24L’action menée pour rallier les masses populaires à la République, par Gambetta, bien sûr, mais aussi par Jules Barni, fondateur de la Société d’Instruction républicaine, par Pierre Joigneaux et bien d’autres encore, amenèrent un basculement des républicains dans la doctrine du municipalisme. Dès lors, la commune fut considérée comme le lieu de l’éducation à la démocratie et à la citoyenneté et de l’apprentissage du national par le local. Dans ce nouveau contexte, le dernier tiers du XIXe siècle – c’est-à-dire le moment où l’urbanisation s’accéléra, où les campagnes commencèrent à se dépeupler – fut un âge d’or de la monographie communale. L’histoire nationale fut même si bien communalisée qu’un mémoire rédigé en 1861 par Amédée Thévenot, membre associé de la Société académique de l’Aube, fut exhumé et discuté à diverses reprises durant les années 1880 et en 1913. Sous le Second Empire, ce fonctionnaire de l’Administration des poids, que sa fonction obligeait à accomplir de longues tournées, dont il profitait pour se plonger dans les archives communales, avait envisagé de faire écrire l’histoire de France au jour le jour dans un ensemble d’éphémérides communales, grâce à un réseau d’érudits locaux établis dans toutes les communes. Si ce projet fit long feu, en revanche, les dernières décennies du siècle s’enrichirent de belles réalisations. À partir de 1895, la Société des agriculteurs de France lança un concours de monographies communales ; mais il faut surtout mentionner les ensembles monographiques réalisés à l’occasion des Expositions universelles de 1889 et de 1900. Le premier correspondit au premier centenaire de la Révolution française ; l’amour du local n’ayant pas décliné, la période du bicentenaire enregistra elle aussi un pic très marqué dans la publication de monographies communales ; l’intérêt des Français ne s’est pas démenti depuis, comme le démontre la mise en ligne de divers travaux passés et présents.

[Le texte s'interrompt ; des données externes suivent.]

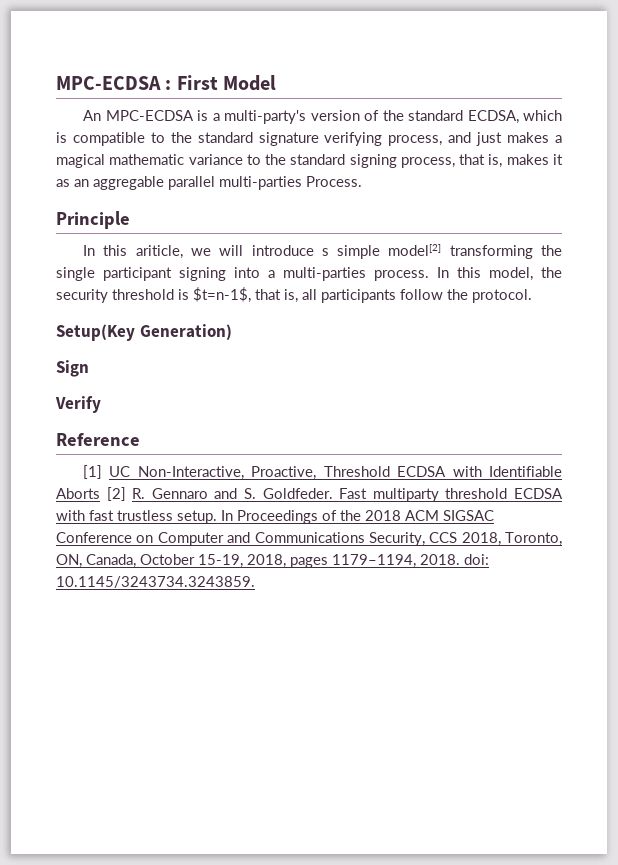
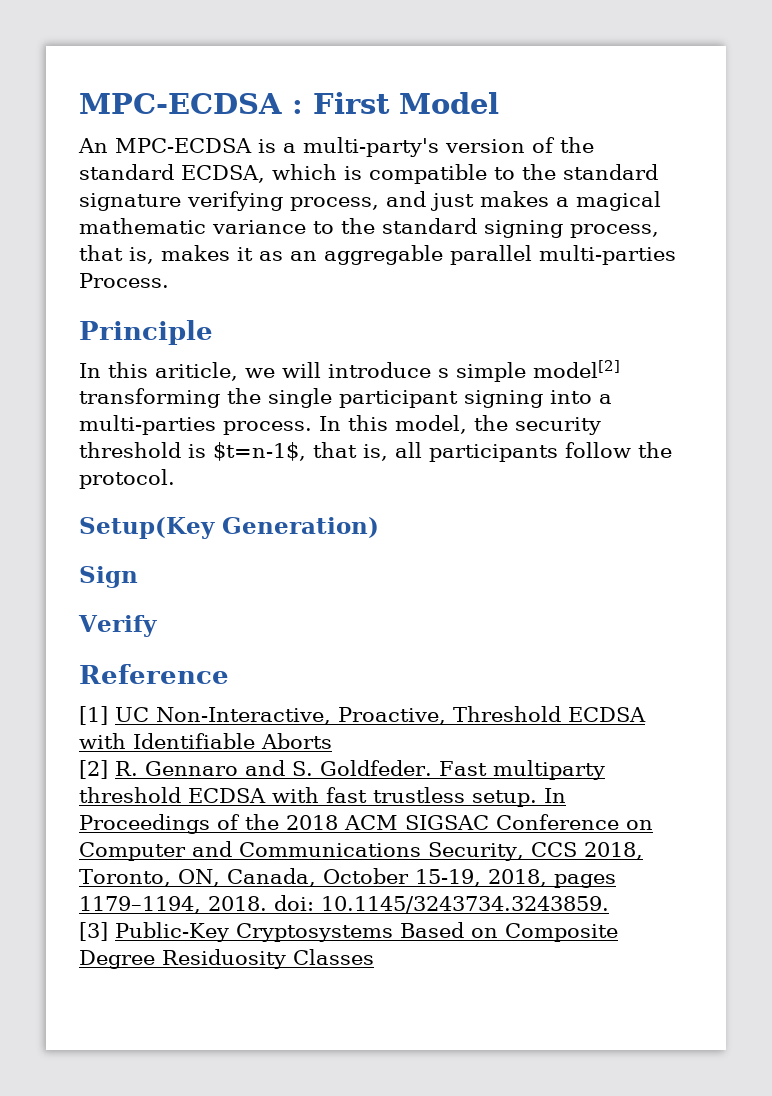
(100, 493) none -> (332, 741) //
(255, 582) none -> [79,922,618,942] [79,949,374,969] // [3] Public-Key Cryptosystems Based on Composite Degree Residuosity Classes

25François Ploux s’intéresse aussi aux auteurs, à leur statut, à leurs méthodes et à leurs conditions de travail. Il a identifié plus de 300 auteurs de monographies et recueilli des informations sur le statut socioprofessionnel de 289 d’entre eux. Les premiers auteurs étaient des nobles, des membres de la bourgeoisie capacitaire ou du clergé. Dans l’ensemble, leur niveau d’instruction était élevé, ils appartenaient souvent à une Académie ou une Société savante. La noblesse terrienne trouvait dans l’étude historique ou archéologique le moyen de se réfugier dans un passé idéalisé et jouait un rôle moteur, surtout dans l’Ouest. Quant aux évêques – dont certains avaient manifesté un intérêt pour l’histoire des diocèses et des paroisses dès la fin du XVIIIe siècle – ils étaient soucieux de « donner un peu de lustre » à un clergé souvent issu des classes populaires et de le faire participer à la sauvegarde du passé chrétien que la Révolution avait mis à mal ; ainsi, en 1835, l’évêque du Mans demanda aux curés et aux desservants de son diocèse d’écrire l’histoire de leur paroisse, en général confondue avec la commune, superposition qui amène quelques développements sous la plume de l’auteur. Mais le bas clergé était sollicité aussi par les antiquaires, qui trouvaient en eux de précieux informateurs. Aux côtés du clergé paroissial, d’autres informateurs vinrent bientôt prendre place, les instituteurs, dont la formation fut assurée à partir de la loi Guizot (28 juin 1833).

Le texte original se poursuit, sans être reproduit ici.